July 6-10, 2026 - Bogotá, Colombia
Changement climatique et durabilité constitutionnelle : vers une convergence mondiale
Coordinateurs :
- Lorenzo Cuocolo – lorenzo.cuocolo@cuocolo.it
- René Urueña – rf.uruena21@uniandes.edu.co
SPEAKERS
| Francesco | Gallarati |
| Rosa | Iannaccone |
| Salvador | Millaleo |
| Thalia | Viveros Uehara |
| Vicente | Solano |
Le changement climatique est devenu une épreuve décisive pour la durabilité constitutionnelle, révélant la nécessité pour les tribunaux de déterminer si une action climatique insuffisante viole les droits constitutionnels et les obligations des États. Cela conduit également à une utilisation et à un intérêt croissants pour les instruments participatifs dans la prise de décision climatique et environnementale. L’arrêt Klimaseniorinnen récent de la Cour européenne des droits de l’homme (2024) prouve que des mesures inadéquates peuvent constituer des violations de droits fondamentaux tels que la vie et la santé, tout en interprétant l’Accord de Paris comme faisant partie du contexte normatif qui éclaire les obligations positives des États. De même, dans son Avis consultatif OC-32/25 (2025), la Cour interaméricaine des droits de l’homme a reconnu le droit à un climat sain comme un droit humain exécutoire, décidant que les États doivent adopter des mesures préventives, d’atténuation et d’adaptation conformes aux engagements internationaux. Au niveau national, les cours constitutionnelles ont renforcé cette tendance judiciaire.
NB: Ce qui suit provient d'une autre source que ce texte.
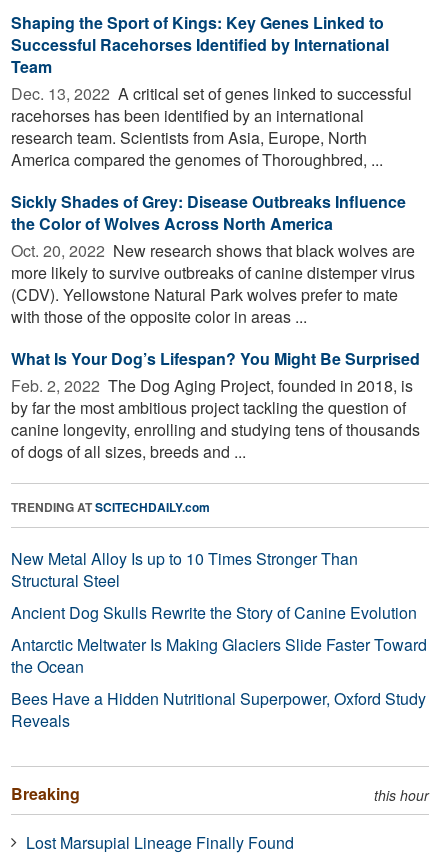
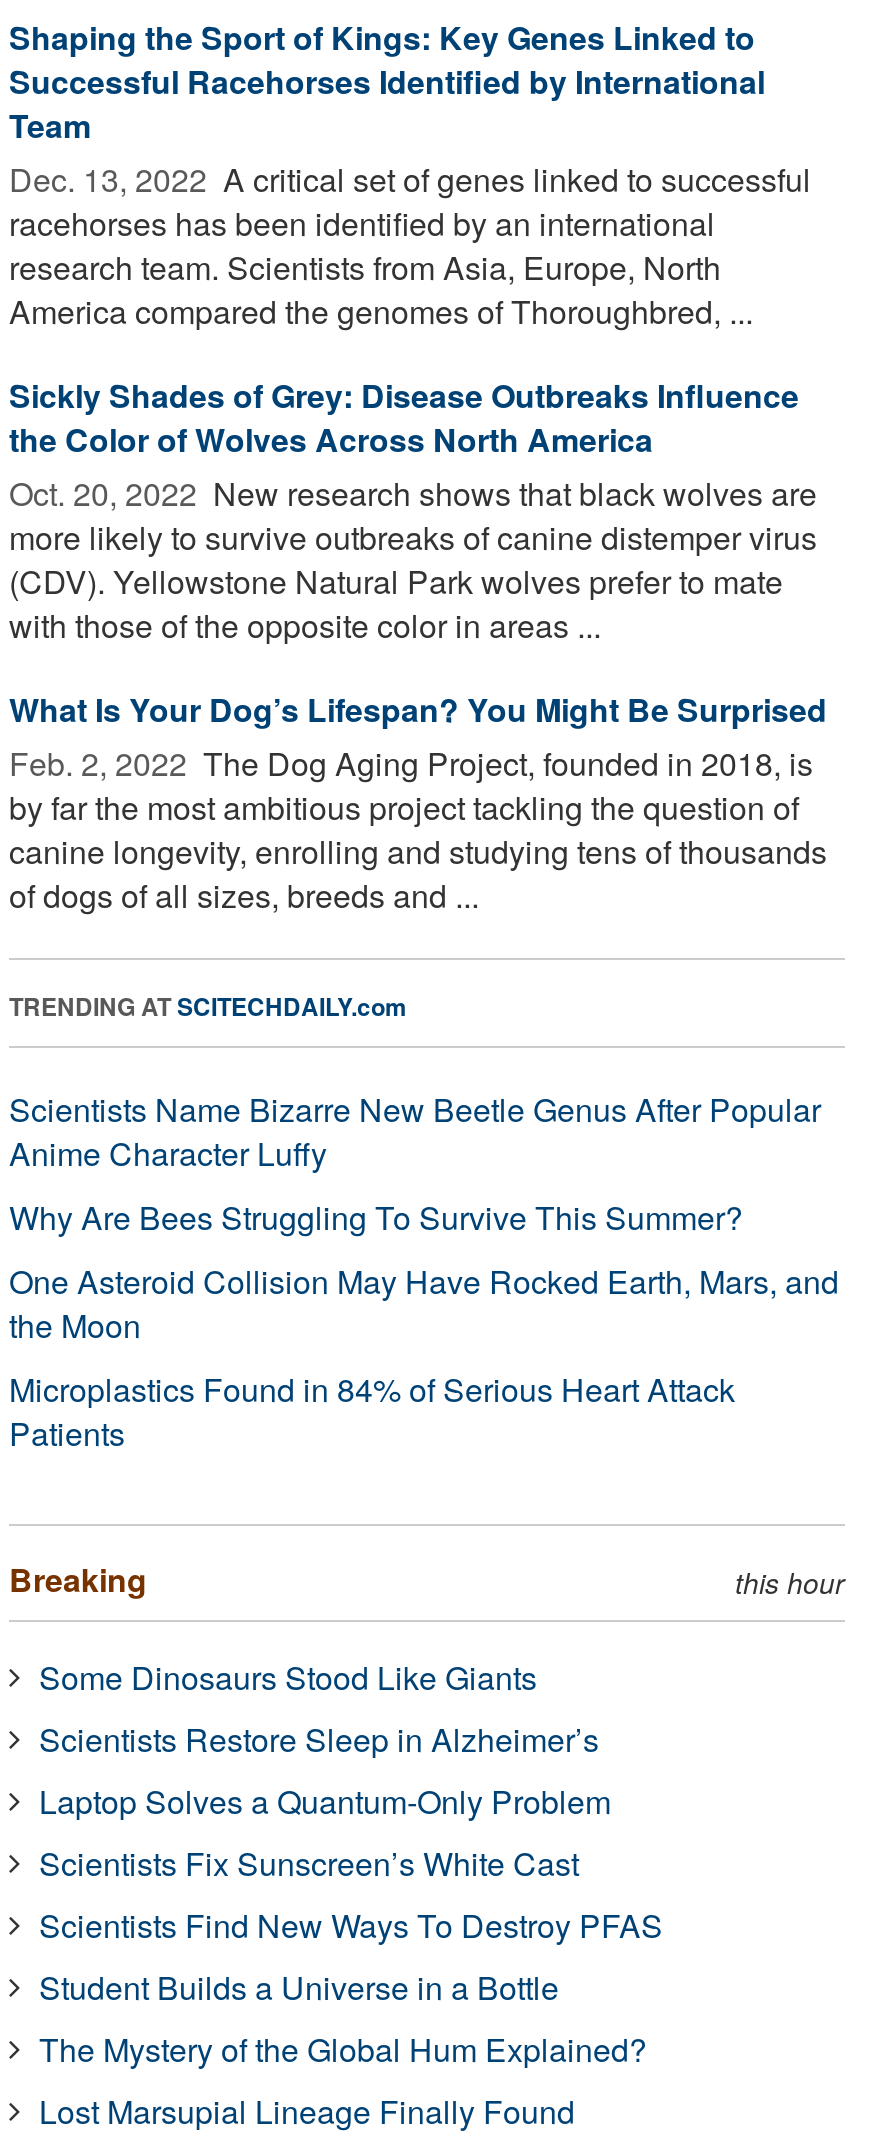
[11,547,427,732] New Metal Alloy Is up to 10 Times Stronger Than | Structural Steel | Ancient Dog Skulls Rewrite the Story of Canine Evolution | Antarctic Meltwater Is Making Glaciers Slide Faster Toward | the Ocean | Bees Have a Hidden Nutritional Superpower, Oxford Study | Reveals -> [9,1086,839,1456] Scientists Name Bizarre New Beetle Genus After Popular | Anime Character Luffy | Why Are Bees Struggling To Survive This Summer? | One Asteroid Collision May Have Rocked Earth, Mars, and | the Moon | Microplastics Found in 84% of Serious Heart Attack | Patients
none -> [39,1654,663,2072] Some Dinosaurs Stood Like Giants | Scientists Restore Sleep in Alzheimer’s | Laptop Solves a Quantum-Only Problem | Scientists Fix Sunscreen’s White Cast | Scientists Find New Ways To Destroy PFAS | Student Builds a Universe in a Bottle | The Mystery of the Global Hum Explained?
La Cour constitutionnelle fédérale allemande dans Neubauer (2021), la Cour constitutionnelle de Corée dans son affaire sur la loi climatique (2024) et la Cour suprême de Colombie dans Future Generations c. Ministère de l’Environnement (2018) ont déclaré que des politiques climatiques faibles ou insuffisantes sont incompatibles avec les garanties constitutionnelles et les droits fondamentaux. Ces décisions soulignent que la protection climatique ne peut être considérée comme une simple question de discrétion politique, mais comme une obligation constitutionnelle et internationale, exécutoire par le contrôle judiciaire.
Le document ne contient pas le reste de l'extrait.